Helena berlari ke depan pintu, membuat Nico sedikit kesal dan mengejarnya. "Jangan munafik, Helena. Aku mengerti, jika kamu sudah lima tahun menjadi janda. Pastinya kamu menginginkan hal lebih dari seorang pria." 

"Tidak." Helena menggeleng. Ia terus menundukkan kepala dengan punggung yang sudah menempel di pintu.

"Ayolah ..." kali ini Nico sudah tidak bisa lagi menahan kesabarannya, ia menarik tubuh Helena dan mendorongnya terlentang di ranjang.

"Ma– mas!" Helena memundurkan tubuh, selimut putih menjadi sakit bagaimana wanita itu benar-benar ketakutan.
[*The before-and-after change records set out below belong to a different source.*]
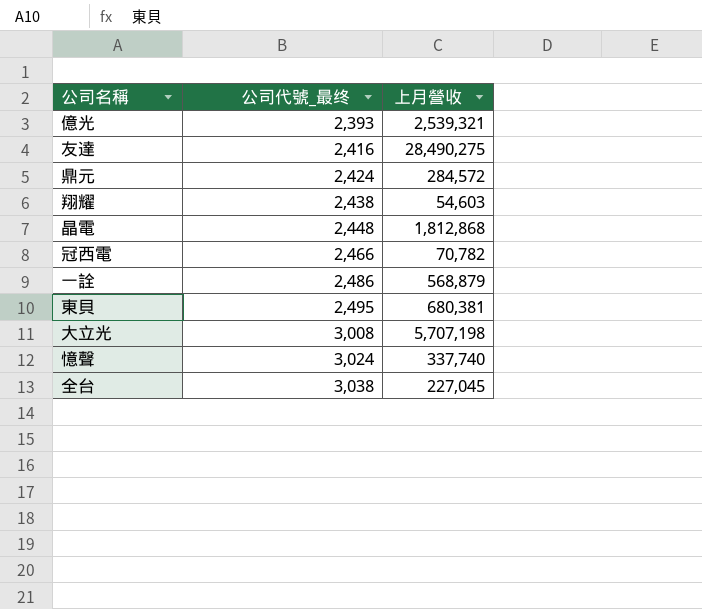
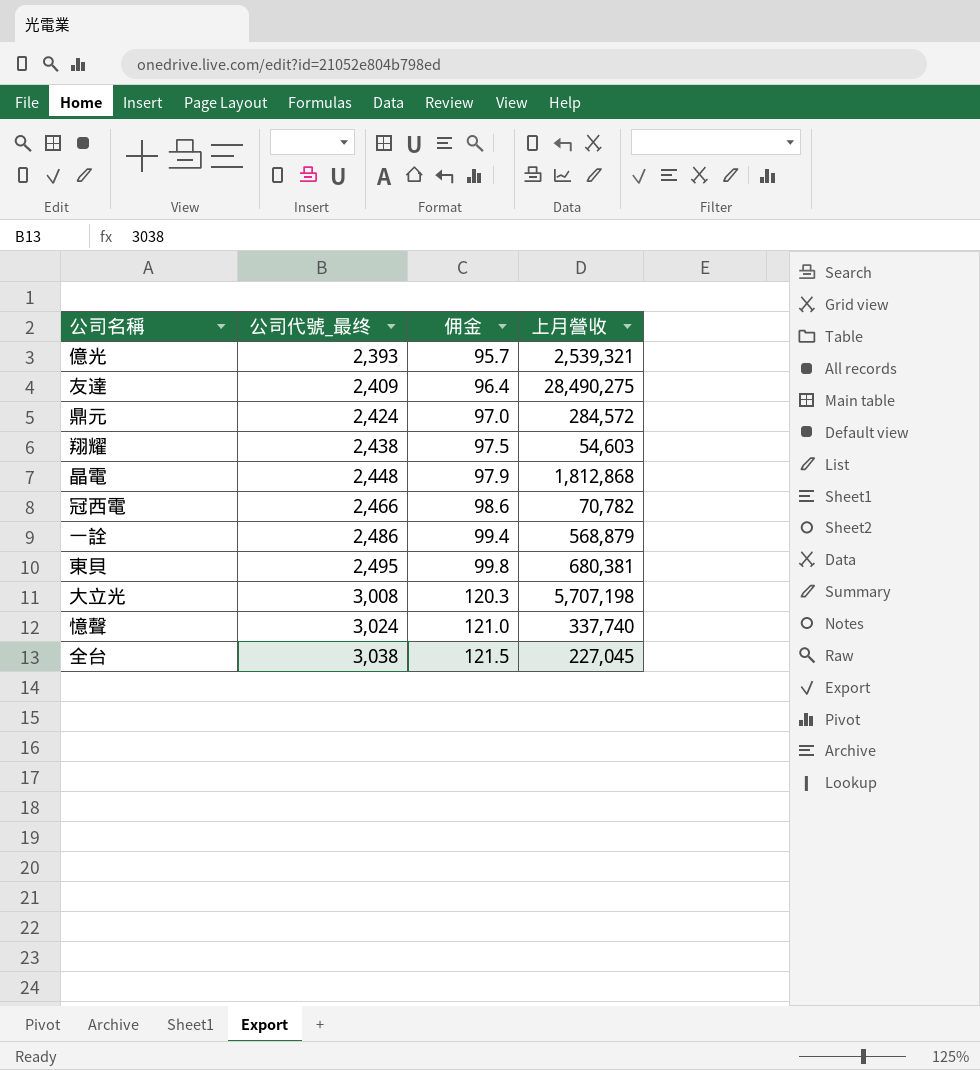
column 佣金 | formula: none -> [公司代號_最终] * 0.04
友達 | 公司代號_最终: 2,416 -> 2,409

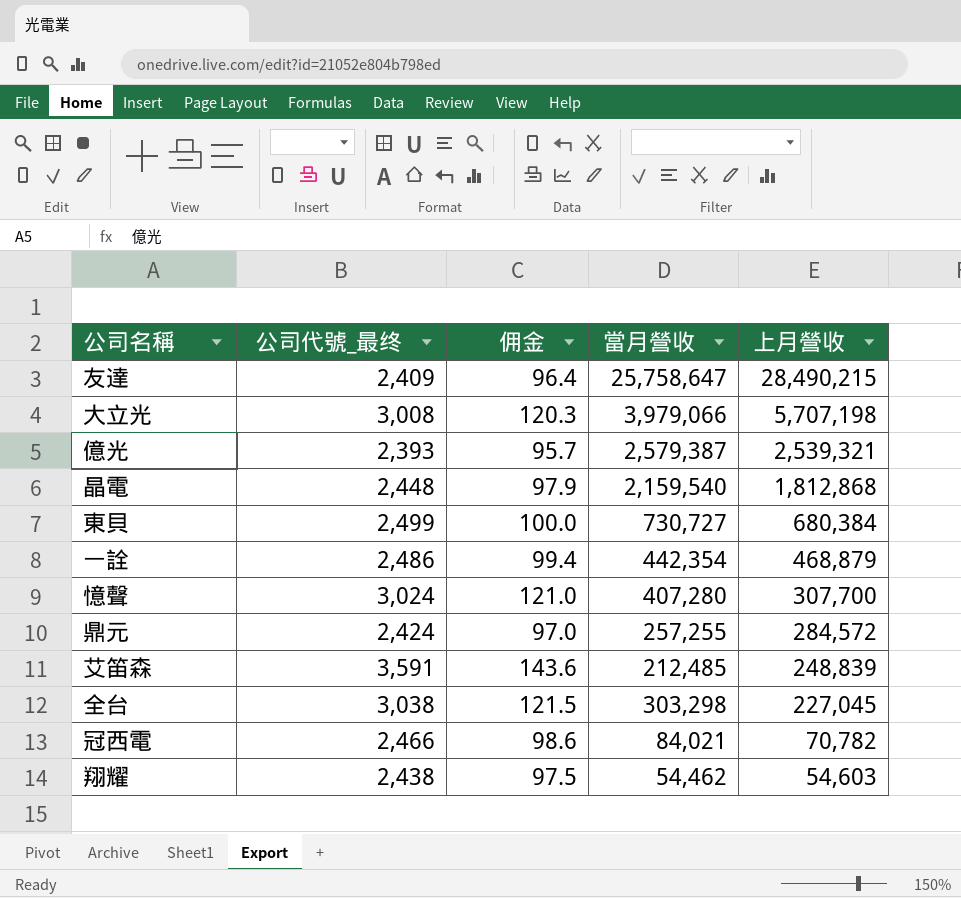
row order: 公司代號_最终 ascending -> 上月營收 descending
column 當月營收 | position: none -> 4
友達 | 上月營收: 28,490,275 -> 28,490,215
東貝 | 公司代號_最终: 2,495 -> 2,499
東貝 | 佣金: 99.8 -> 100.0
東貝 | 上月營收: 680,381 -> 680,384
一詮 | 上月營收: 568,879 -> 468,879
憶聲 | 上月營收: 337,740 -> 307,700
row 艾笛森: none -> 3,591 | 143.6 | 212,485 | 248,839

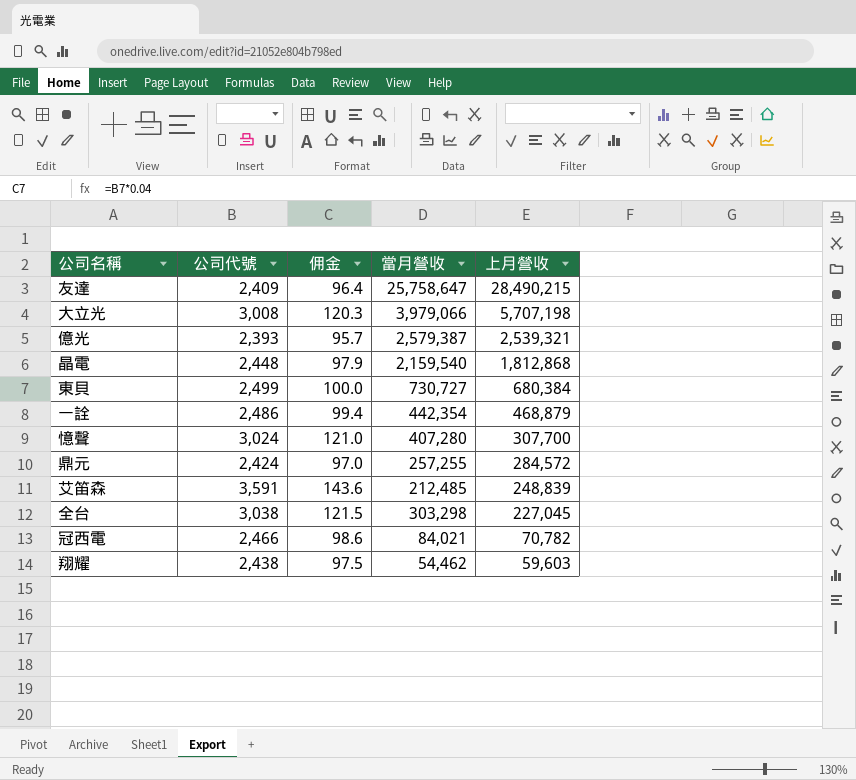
column name: 公司代號_最终 -> 公司代號
翔耀 | 上月營收: 54,603 -> 59,603

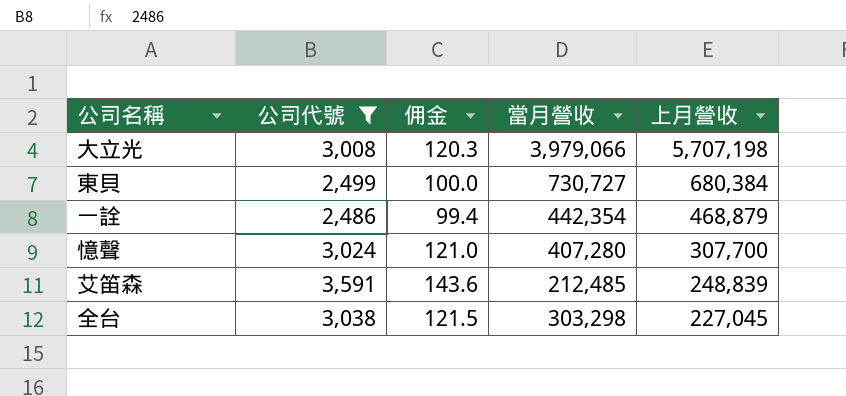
filter: none -> 公司代號 >= 2,486

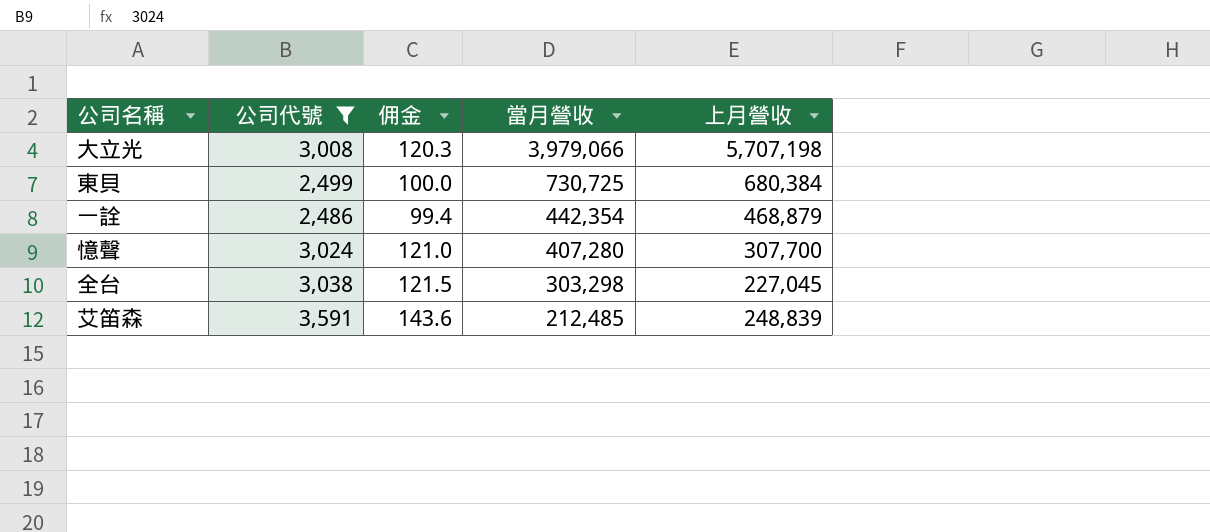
row order: 上月營收 descending -> 當月營收 descending
東貝 | 當月營收: 730,727 -> 730,725

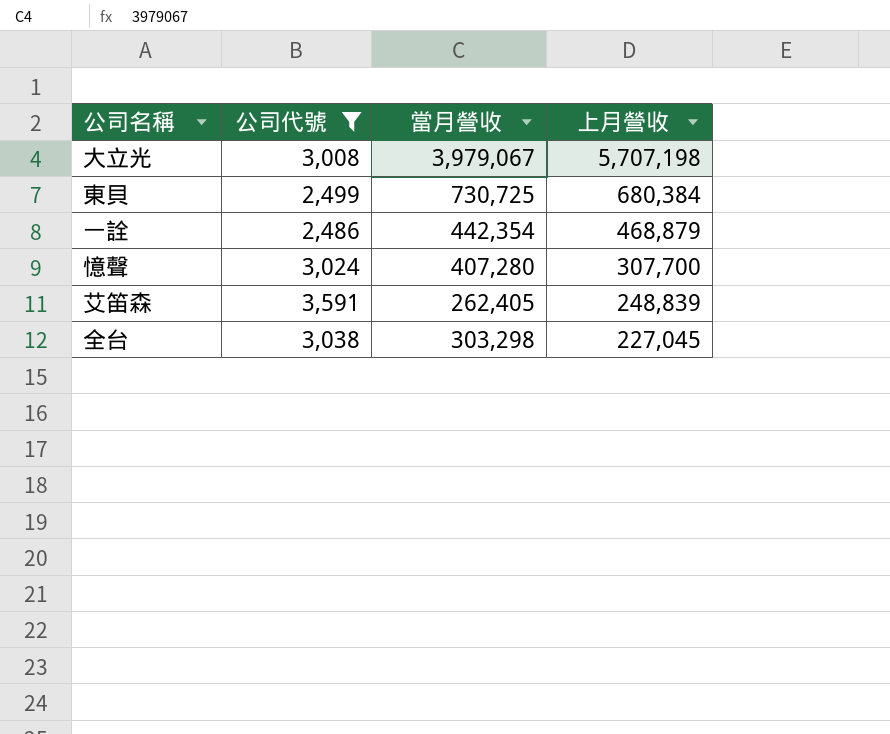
row order: 當月營收 descending -> 上月營收 descending
column 佣金 | formula: [公司代號] * 0.04 -> none
大立光 | 當月營收: 3,979,066 -> 3,979,067
艾笛森 | 當月營收: 212,485 -> 262,405

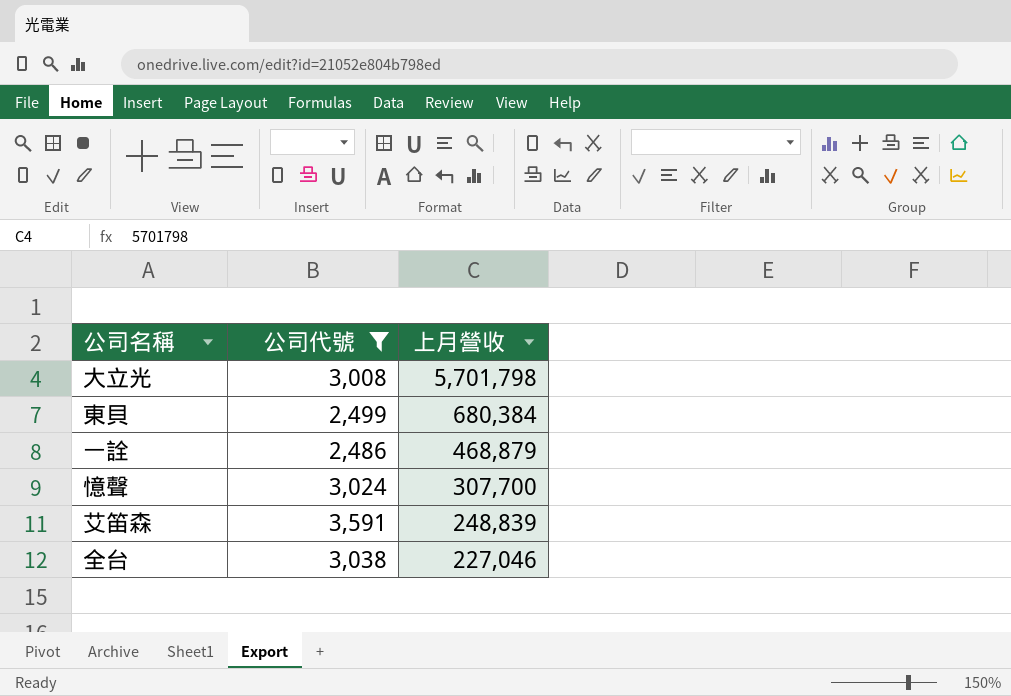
column 當月營收 | position: 3 -> none
大立光 | 上月營收: 5,707,198 -> 5,701,798
全台 | 上月營收: 227,045 -> 227,046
Apalagi netra tajam dari Nico, menatapnya yang sudah berada di atas tubuh Helena.

"Di sini tidak ada yang akan menolong mu!" ancam Nico, perlahan ia mengecup seluruh bagian raut wajah Helena. Helena selalu menyingkirkan bibir Nico, tetapi tenaganya lebih kuat darinya.

*****

“M– mas. Jangan. Aku geli!”

Ezra menghentikan langkah, mendengar suara wanita yang sangat di kenalnya dari salah satu kamar yang dilewatinya. 

Ia sengaja mengikuti ke mana mobil yang dilajukan oleh Nico. Bahkan sudah satu jam lamanya ia menunggu di depan kamar. 

"Seharusnya yang di sana itu aku, bukan Ayah!" gumam Ezra. 

Pria itu mengepalkan tangannya. Bahkan mengacak-ngacak rambutnya karena frustrasi. Mendengar suara desahan yang bersahutan, terbayang sang pujaan hati dengan ayahnya sedang melakukan kebahagiaan di dalam kamar.

Ezra mendengus kesal seraya bangkit. Emosi yang memburu membuatnya berani untuk mendobrak pintu kamar di depannya.

BRAK!

"Dasar pak Tua gila. Lepaskan tante Helena!" cecar Ezra di depan pintu. Melihat sang Ayah berada di atas tubuh pujaan hatinya.